常见数据结构 (一)- 栈, 队列, 堆, 哈希表

本文介绍几种常见的数据结构:栈、队列、堆、哈希表，等等。

写在前面

本文所有图片均截图自coursera上普林斯顿的课程《Algorithms, Part I》中的Slides
相关命题的证明可参考《算法（第4版）》
源码可在官网下载,也可以在我的github仓库 algorithms-learning下载，已经使用maven构建
仓库下载：git clone git@github.com:brianway/algorithms-learning.git

Stacks(栈)

LIFO(后进先出):last in first out.

使用linked-list实现

保存指向第一个节点的指针，每次从前面插入／删除节点。

以字符串栈为例，示例代码：

public class LinkedStackOfStrings {
    private Node first = null;

    private class Node {
        String item;
        Node next;
    }

    public boolean isEmpty() {
        return first == null;
    }

    public void push(String item) {
        Node oldfirst = first;
        first = new Node();
        first.item = item;
        first.next = oldfirst;
    }

    public String pop() {
        String item = first.item;
        first = first.next;
        return item;
    }
}

使用数组实现

使用数组来存储栈中的项

public class FixedCapacityStackOfStrings {
    private String[] s;
    private int N = 0;

    public FixedCapacityStackOfStrings(int capacity) {
        s = new String[capacity];
    }

    public boolean isEmpty() {
        return N == 0;
    }

    public void push(String item) {
        s[N++] = item;
    }

    public String pop() {
        String item = s[--N];
        s[N] = null;
        return item;
    }
}

上面的实现会有几个问题：

从空栈pop会抛出异常
插入元素过多会超出数组上界

这里重点解决第二个问题，resizing arrays.一个可行的方案是: 当数组满的时候，数组大小加倍；当数组是1/4满的时候，数组大小减半。 这里不是在数组半满时削减size,这样可以避免数组在将满未满的临界点多次push-pop-push-pop操作造成大量的数组拷贝操作。

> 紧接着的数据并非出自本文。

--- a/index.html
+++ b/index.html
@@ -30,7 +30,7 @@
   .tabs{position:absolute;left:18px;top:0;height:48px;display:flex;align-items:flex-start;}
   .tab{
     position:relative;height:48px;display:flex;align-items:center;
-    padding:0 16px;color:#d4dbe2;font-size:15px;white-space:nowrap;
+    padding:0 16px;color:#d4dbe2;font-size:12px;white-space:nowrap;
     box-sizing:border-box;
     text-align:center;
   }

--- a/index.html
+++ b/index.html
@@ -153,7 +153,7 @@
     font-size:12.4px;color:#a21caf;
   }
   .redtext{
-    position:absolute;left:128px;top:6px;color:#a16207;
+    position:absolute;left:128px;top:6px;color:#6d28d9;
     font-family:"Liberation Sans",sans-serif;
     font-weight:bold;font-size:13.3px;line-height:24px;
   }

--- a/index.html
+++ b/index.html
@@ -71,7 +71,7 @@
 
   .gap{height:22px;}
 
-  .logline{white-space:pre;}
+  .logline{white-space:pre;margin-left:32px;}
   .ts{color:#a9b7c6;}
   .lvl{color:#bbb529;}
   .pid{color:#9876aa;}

插入N个元素，N + (2 + 4 + 8 + ... + N) ~ 3N。

N:1 array access per push
(2 + 4 + 8 + … + N):k array accesses to double to size k (ignoring cost to create new array)

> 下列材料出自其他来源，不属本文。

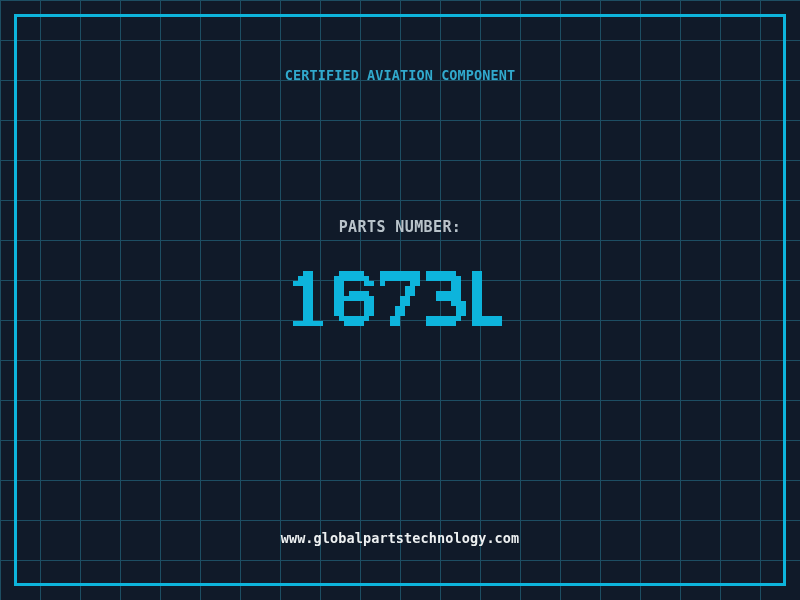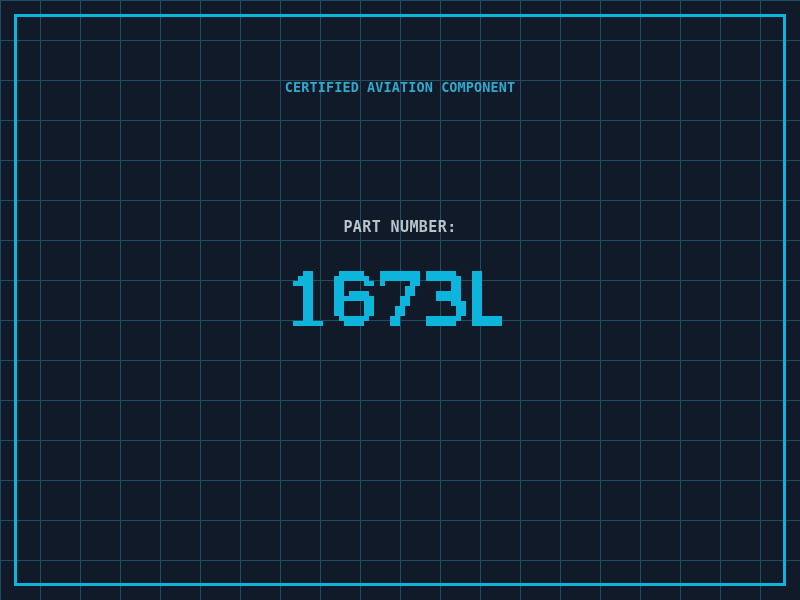--- a/index.html
+++ b/index.html
@@ -44,7 +44,7 @@
     color: var(--title-color, #f2f5f6);
   }
   .tagline {
-    top: 80px;
+    top: 68px;
     font-size: 13.5px;
     line-height: 15px;
     font-weight: bold;

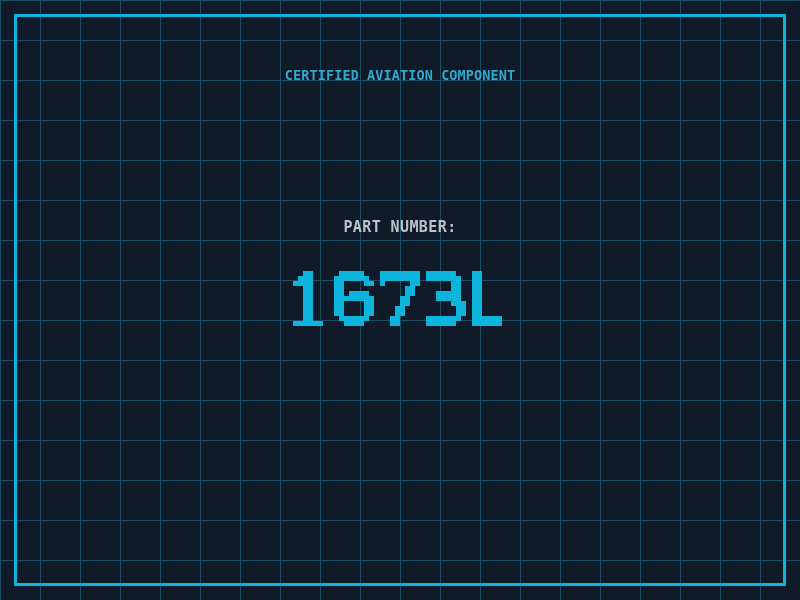--- a/index.html
+++ b/index.html
@@ -106,7 +106,7 @@
 
   <div class="txt tagline">CERTIFIED AVIATION COMPONENT</div>
 
-  <div class="txt part-label">PART NUMBER:</div>
+  <div class="txt part-label">PARTS NUMBER:</div>
 
   <div class="part-value">
     <span class="sr-only">1673L</span>

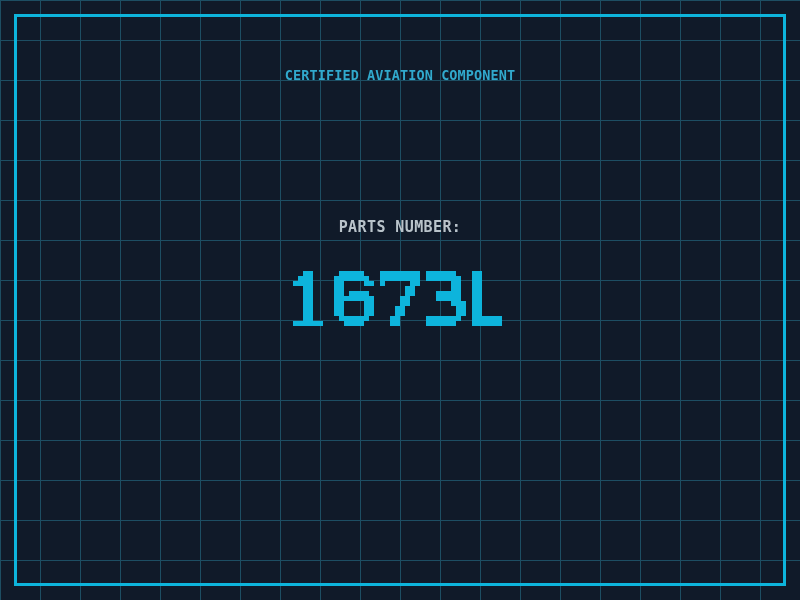--- a/index.html
+++ b/index.html
@@ -317,6 +317,7 @@
       </div>
     </div>
 
+  <div class="txt website">www.globalpartstechnology.com</div>
 </div>
 
 </body></html>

由于resize操作不是经常发生，所以均摊下来，平均每次push/pop操作的还是常量时间(constant amortized time).

Queues(队列)

FIFO(先进先出):first in first out.

使用linked-list实现

保存指向首尾节点的指针，每次从链表尾插入，从链表头删除。

public class LinkedQueueOfStrings {
    private Node first, last;

    private class Node {  
        /* same as in StackOfStrings */
    }

    public boolean isEmpty() {
        return first == null;
    }

    public void enqueue(String item) {
        Node oldlast = last;
        last = new Node();
        last.item = item;
        last.next = null;
        if (isEmpty()) {
            first = last;
        } else {
            oldlast.next = last;
        }
    }

    public String dequeue() {
        String item = first.item;
        first = first.next;
        if (isEmpty()) last = null;
        return item;
    }
}

使用数组实现

・Use array q[] to store items in queue.
・enqueue(): add new item at q[tail].
・dequeue(): remove item from q[head].
・Update head and tail modulo the capacity.
・Add resizing array.

Priority Queues

Collections. Insert and delete items.

Stack. Remove the item most recently added.
Queue. Remove the item least recently added. Randomized queue. Remove a random item.
Priority queue. Remove the largest (or smallest) item.

unordered array 实现

public class UnorderedMaxPQ<Key extends Comparable<Key>> {
    private Key[] pq;   // pq[i] = ith element on pq
    private int N;      // number of elements on pq

    public UnorderedMaxPQ(int capacity) {
        pq = (Key[]) new Comparable[capacity];
    }

    public boolean isEmpty() {
        return N == 0;
    }

    public void insert(Key x) {
        pq[N++] = x;
    }

    public Key delMax() {
        int max = 0;
        for (int i = 1; i < N; i++)
            if (less(max, i)) max = i;

        exch(max, N - 1);
        return pq[--N];
    }
}

Binary Heaps(二叉堆)

使用数组来表示一个二叉堆。根节点索引从1开始。索引对应在树中的位置，最大的键值是a[1],同时也是二叉树的根节点。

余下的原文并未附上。